Rate limiting in agentgateway is expressed through AgentgatewayPolicy resources. A policy attaches to a Gateway or HTTPRoute target, and defines limits in the spec.traffic.rateLimit field. Gateway-level policies act as a hard ceiling on total traffic, while route-level policies provide finer-grained control.

Additionally, you can set up local or global rate limiting, depending on whether you want limits shared across Gateway instances.

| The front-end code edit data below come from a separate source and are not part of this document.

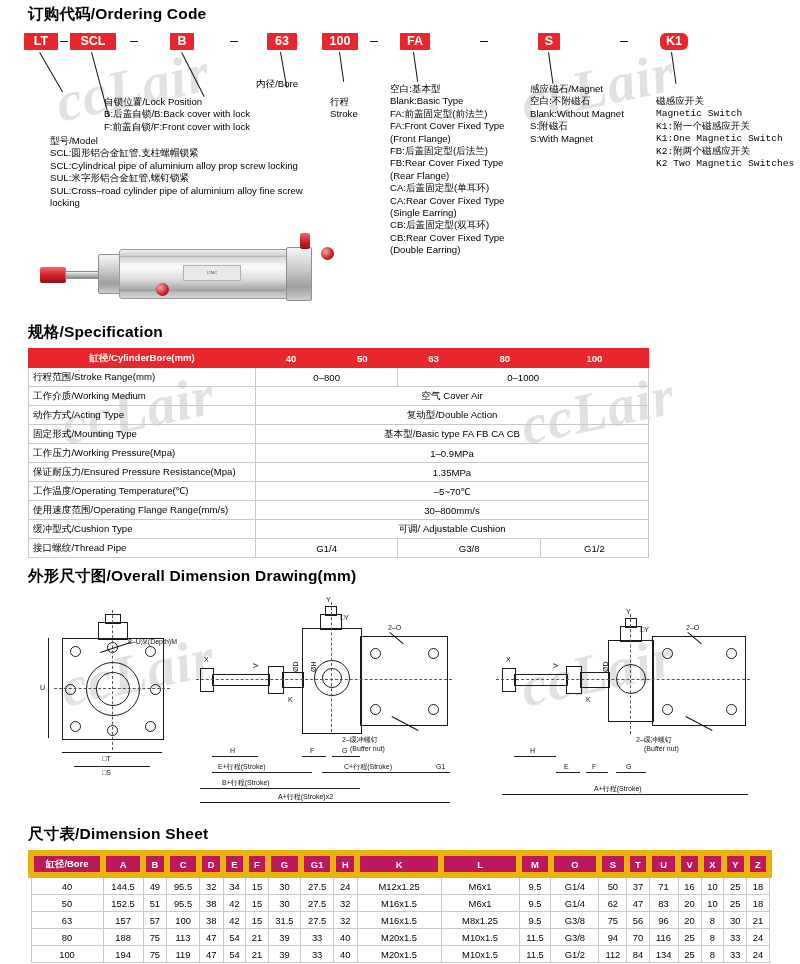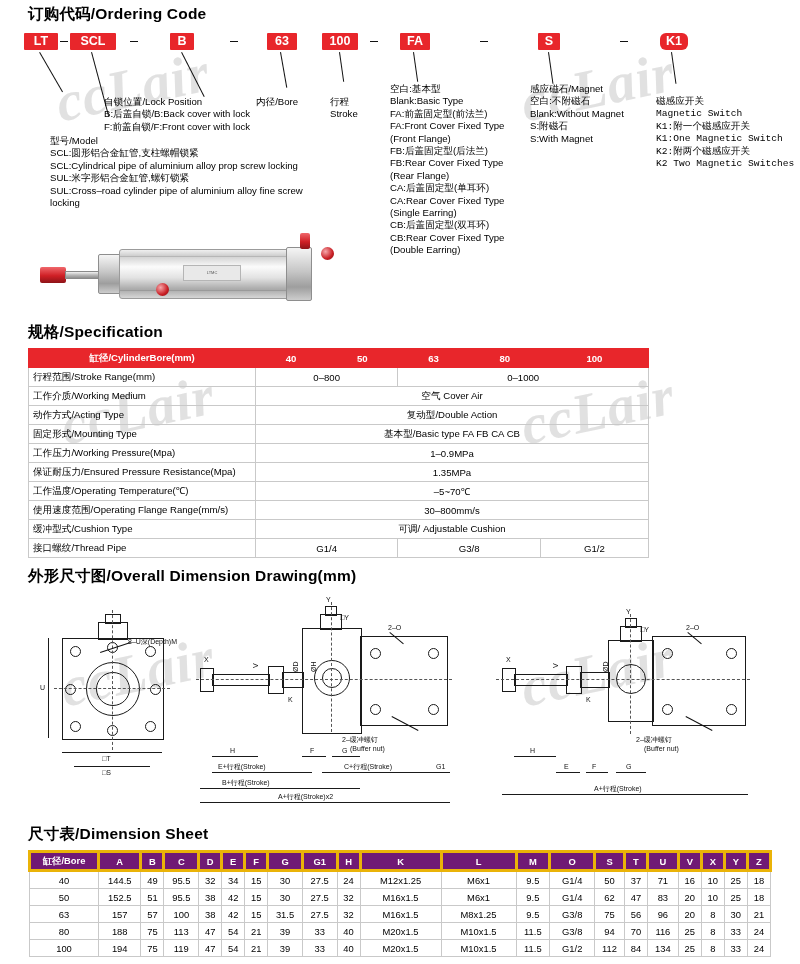--- a/index.html
+++ b/index.html
@@ -34,21 +34,21 @@
 
   
   table{border-collapse:collapse;position:absolute;font-size:9.6px;}
   .spec td{border:1px solid #c9c9c9;padding:2px 4px;height:14px;}
   .spec .hd{background:#e8262b;color:#fff;font-weight:bold;text-align:center;border:1px solid #e8262b;}
   .spec .lbl{width:218px;}
   .spec .ctr{text-align:center;}
 
   .dim{font-size:9.4px;}
   .dim td,.dim th{border:1px solid #c9c9c9;padding:1px 2px;text-align:center;height:14px;font-weight:normal;}
-  .dim thead th{background:#701a75;color:#fff;font-weight:bold;border:3px solid #eab308;}
+  .dim thead th{background:#be185d;color:#fff;font-weight:bold;border:6px solid #eab308;}
 
   
   .photo{position:absolute;}
   .cyl-body{
     position:absolute;border-radius:3px;
     background:linear-gradient(to bottom,#efefef 0%,#cfcfcf 12%,#fbfbfb 35%,#e2e2e2 58%,#a9a9a9 82%,#d6d6d6 100%);
     border:1px solid #9b9b9b;
   }
   .cap{
     position:absolute;border-radius:2px;
@@ -113,21 +113,21 @@
 
   <div class="note" style="left:104px;top:96px;width:230px;">自锁位置/Lock Position
 B:后盖自锁/B:Back cover with lock
 F:前盖自锁/F:Front cover with lock</div>
   <div class="note" style="left:50px;top:135px;width:330px;">型号/Model
 SCL:圆形铝合金缸管,支柱螺帽锁紧
 SCL:Cylindrical pipe of aluminium alloy prop screw locking
 SUL:米字形铝合金缸管,螺钉锁紧
 SUL:Cross–road cylinder pipe of aluminium alloy fine screw
         locking</div>
-  <div class="note" style="left:256px;top:96px;">内径/Bore</div>
+  <div class="note" style="left:256px;top:78px;">内径/Bore</div>
   <div class="note" style="left:330px;top:96px;">行程
 Stroke</div>
   <div class="note" style="left:390px;top:83px;width:140px;">空白:基本型
 Blank:Basic Type
 FA:前盖固定型(前法兰)
 FA:Front Cover Fixed Type
        (Front Flange)
 FB:后盖固定型(后法兰)
 FB:Rear Cover Fixed Type
        (Rear Flange)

Mode	Where limits are enforced	Use case
Local	In-process, per proxy replica	Simple per-route or gateway-wide limits
Global	External rate limit service	Shared limits across multiple proxy replicas

For AI-specific use cases, see:

Gateway-level global DoS protection

Target your Gateway resource to apply a limit across all routes. This acts as a hard ceiling on total gateway throughput regardless of which route is hit.

Example gateway policy

kubectl apply -f- <<EOF
apiVersion: agentgateway.dev/v1alpha1
kind: AgentgatewayPolicy
metadata:
  name: gateway-rate-limit
  namespace: agentgateway-system
spec:
  targetRefs:
  - group: gateway.networking.k8s.io
    kind: Gateway
    name: agentgateway-proxy
  traffic:
    rateLimit:
      local:
      - requests: 5000
        unit: Minutes
        burst: 1000
EOF

Route-level rate limit

Route-level policies take precedence over gateway-level ones for their specific traffic.

Example route policy

kubectl apply -f- <<EOF
apiVersion: agentgateway.dev/v1alpha1
kind: AgentgatewayPolicy
metadata:
  name: httpbin-rate-limit
  namespace: httpbin
spec:
  targetRefs:
  - group: gateway.networking.k8s.io
    kind: HTTPRoute
    name: httpbin
  traffic:
    rateLimit:
      local:
      - requests: 3
        unit: Seconds
        burst: 3
EOF

Inheritance

Policies apply at the attachment point with a clear precedence order:

Gateway → Listener → Route → Route Rule → Backend

More specific policies win. A route-level limit overrides a gateway-level limit for traffic on that route.

With both policies in place, traffic to www.example.com is subject to the route limit (3 req/s), while all other routes are bounded only by the gateway limit (5000 req/min).

Response headers

When rate limiting is enabled, the following headers are added to responses. These headers help clients understand their current rate limit status and adapt their behavior accordingly.

Note: The x-envoy-ratelimited header is only present when using global rate limiting with an Envoy-compatible rate limit service. It is added by the rate limit service itself, not by agentgateway. As such, this header does not appear with local rate limiting.

Header	Description	Added by	Example
`x-ratelimit-limit`	The rate limit ceiling for the given request. For local rate limiting, this is the base limit plus burst. For global rate limiting with time windows, this might include window information.	Agentgateway	`6` (local), `10, 10;w=60` (global with 60-second window)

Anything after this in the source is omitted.